:: What you will do ::
If a picture appears in the records, leave it out and transcribe the rest exactly.

:: Records for the task ::
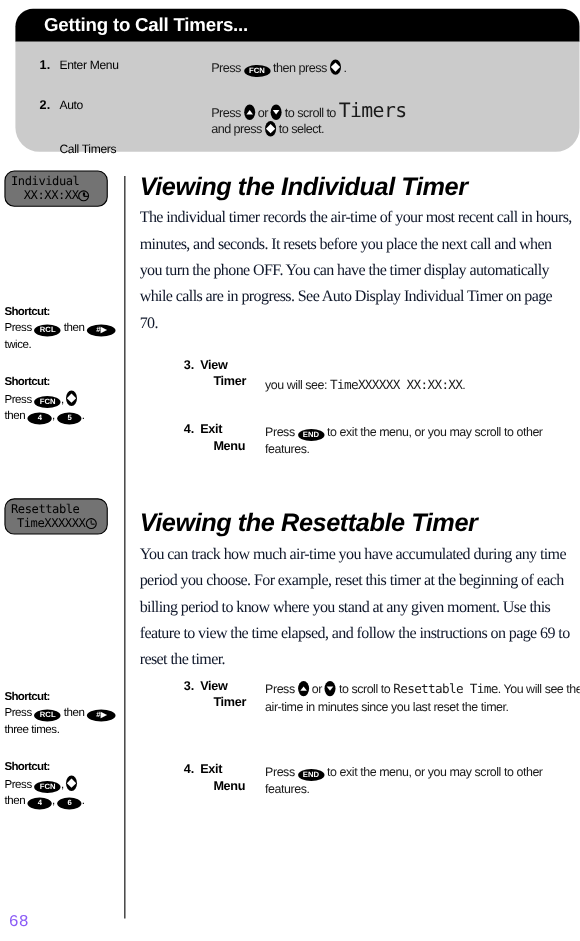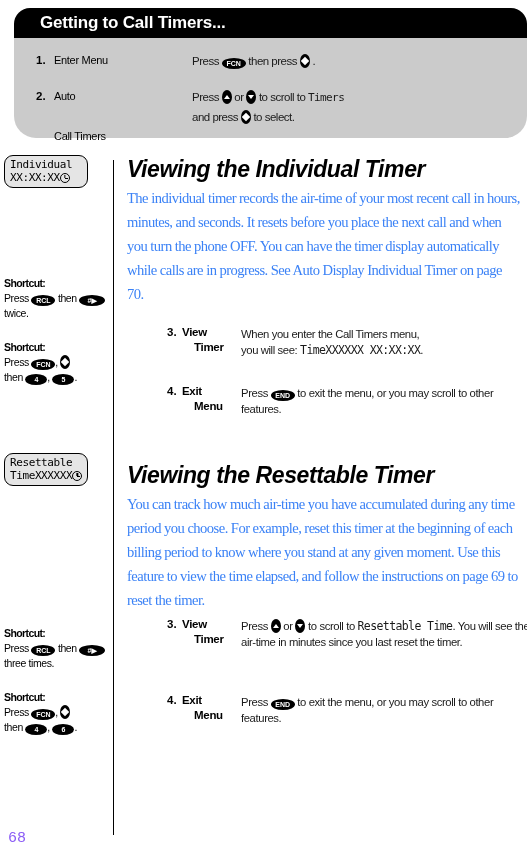--- a/index.html
+++ b/index.html
@@ -146,39 +146,39 @@
     top: 160px;
     width: 1px;
     height: 675px;
     background: #000000;
   }
 
   
   .lcd {
     position: absolute;
     left: 4px;
-    width: 84px;
+    width: 94px;
     border: 1.6px solid #000;
     border-radius: 9px;
-    background: #e5e5e5;
+    background: #737373;
     box-sizing: border-box;
     padding: 2px 4px 3px 5px;
   }
   .lcd-line {
     font-family: "DejaVu Sans Mono", monospace;
     font-size: 11px;
     line-height: 13px;
     color: #000;
     white-space: nowrap;
     letter-spacing: -0.4px;
   }
   .lcd-row2 {
     display: flex;
     align-items: center;
-    justify-content: flex-start;
+    justify-content: center;
   }
   .clock-icon {
     display: inline-block;
     width: 10px;
     height: 10px;
     border: 1.4px solid #000;
     border-radius: 50%;
     position: relative;
     box-sizing: border-box;
     flex: none;
@@ -229,21 +229,21 @@
     letter-spacing: -0.4px;
     white-space: nowrap;
   }
   .section-body {
     position: absolute;
     left: 127px;
     width: 394px;
     font-family: "Liberation Serif", serif;
     font-size: 14.6px;
     line-height: 24px;
-    color: #3b82f6;
+    color: #0f172a;
     text-align: left;
   }
   .section-body span { letter-spacing: -0.55px; }
 
   .mstep {
     position: absolute;
     left: 127px;
     width: 400px;
   }
   .mstep-num {
@@ -310,21 +310,21 @@
     <div class="step-row" style="top:16px;">
       <span class="step-num">1.</span>
       <span class="step-name">Enter Menu</span>
       <span class="step-desc">Press <span class="keycap">FCN</span> then press <span class="navkey select"></span> .</span>
     </div>
 
     <div class="step-row" style="top:52px;">
       <span class="step-num">2.</span>
       <span class="step-name">Auto</span>
       <span class="step-name" style="top:20px;margin-top:20px;">Call Timers</span>
-      <span class="step-desc">Press <span class="navkey up"></span> or <span class="navkey down"></span> to scroll to <span class="mono" style="font-size:11px;">Timers</span></span>
+      <span class="step-desc">Press <span class="navkey up"></span> or <span class="navkey down"></span> to scroll to <span class="mono" style="font-size:18px;">Timers</span></span>
       <span class="step-desc" style="top:20px;">and press <span class="navkey select"></span> to select.</span>
     </div>
 
   </div>
 </div>
 
 <div id="vrule"></div>
 
 <div class="lcd" style="top:155px;">
   <div class="lcd-line">Individual</div>
@@ -346,21 +346,21 @@
 
 <div class="section-head" style="top:156px;">Viewing the Individual Timer</div>
 
 <div class="section-body" style="top:186px;"><span>The individual timer records the air-time of your most recent call in hours, minutes, and seconds. It resets before you place the next call and when you turn the phone OFF. You can have the timer display automatically while calls are in progress. See Auto Display Individual Timer on page 70.</span></div>
 
 <div class="mstep" style="top:326px;">
   <span class="mstep-num">3.</span>
   <span class="mstep-name">View</span>
   <span class="mstep-name2">Timer</span>
   <div class="mstep-desc">
-    <span>When you enter the Call Timers menu,</span><br>
+    <br>
     <span>you will see: </span><span class="mono">TimeXXXXXX XX:XX:XX</span><span>.</span>
   </div>
 </div>
 
 <div class="mstep" style="top:385px;">
   <span class="mstep-num">4.</span>
   <span class="mstep-name">Exit</span>
   <span class="mstep-name2">Menu</span>
   <div class="mstep-desc"><span>Press </span><span class="keycap">END</span><span> to exit the menu, or you may scroll to other features.</span></div>
 </div>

:: Task result ::
--- a/index.html
+++ b/index.html
@@ -146,39 +146,39 @@
     top: 160px;
     width: 1px;
     height: 675px;
     background: #000000;
   }
 
   
   .lcd {
     position: absolute;
     left: 4px;
-    width: 84px;
+    width: 94px;
     border: 1.6px solid #000;
     border-radius: 9px;
-    background: #e5e5e5;
+    background: #737373;
     box-sizing: border-box;
     padding: 2px 4px 3px 5px;
   }
   .lcd-line {
     font-family: "DejaVu Sans Mono", monospace;
     font-size: 11px;
     line-height: 13px;
     color: #000;
     white-space: nowrap;
     letter-spacing: -0.4px;
   }
   .lcd-row2 {
     display: flex;
     align-items: center;
-    justify-content: flex-start;
+    justify-content: center;
   }
   .clock-icon {
     display: inline-block;
     width: 10px;
     height: 10px;
     border: 1.4px solid #000;
     border-radius: 50%;
     position: relative;
     box-sizing: border-box;
     flex: none;
@@ -229,21 +229,21 @@
     letter-spacing: -0.4px;
     white-space: nowrap;
   }
   .section-body {
     position: absolute;
     left: 127px;
     width: 394px;
     font-family: "Liberation Serif", serif;
     font-size: 14.6px;
     line-height: 24px;
-    color: #3b82f6;
+    color: #0f172a;
     text-align: left;
   }
   .section-body span { letter-spacing: -0.55px; }
 
   .mstep {
     position: absolute;
     left: 127px;
     width: 400px;
   }
   .mstep-num {
@@ -310,21 +310,21 @@
     <div class="step-row" style="top:16px;">
       <span class="step-num">1.</span>
       <span class="step-name">Enter Menu</span>
       <span class="step-desc">Press <span class="keycap">FCN</span> then press <span class="navkey select"></span> .</span>
     </div>
 
     <div class="step-row" style="top:52px;">
       <span class="step-num">2.</span>
       <span class="step-name">Auto</span>
       <span class="step-name" style="top:20px;margin-top:20px;">Call Timers</span>
-      <span class="step-desc">Press <span class="navkey up"></span> or <span class="navkey down"></span> to scroll to <span class="mono" style="font-size:11px;">Timers</span></span>
+      <span class="step-desc">Press <span class="navkey up"></span> or <span class="navkey down"></span> to scroll to <span class="mono" style="font-size:18px;">Timers</span></span>
       <span class="step-desc" style="top:20px;">and press <span class="navkey select"></span> to select.</span>
     </div>
 
   </div>
 </div>
 
 <div id="vrule"></div>
 
 <div class="lcd" style="top:155px;">
   <div class="lcd-line">Individual</div>
@@ -346,21 +346,21 @@
 
 <div class="section-head" style="top:156px;">Viewing the Individual Timer</div>
 
 <div class="section-body" style="top:186px;"><span>The individual timer records the air-time of your most recent call in hours, minutes, and seconds. It resets before you place the next call and when you turn the phone OFF. You can have the timer display automatically while calls are in progress. See Auto Display Individual Timer on page 70.</span></div>
 
 <div class="mstep" style="top:326px;">
   <span class="mstep-num">3.</span>
   <span class="mstep-name">View</span>
   <span class="mstep-name2">Timer</span>
   <div class="mstep-desc">
-    <span>When you enter the Call Timers menu,</span><br>
+    <br>
     <span>you will see: </span><span class="mono">TimeXXXXXX XX:XX:XX</span><span>.</span>
   </div>
 </div>
 
 <div class="mstep" style="top:385px;">
   <span class="mstep-num">4.</span>
   <span class="mstep-name">Exit</span>
   <span class="mstep-name2">Menu</span>
   <div class="mstep-desc"><span>Press </span><span class="keycap">END</span><span> to exit the menu, or you may scroll to other features.</span></div>
 </div>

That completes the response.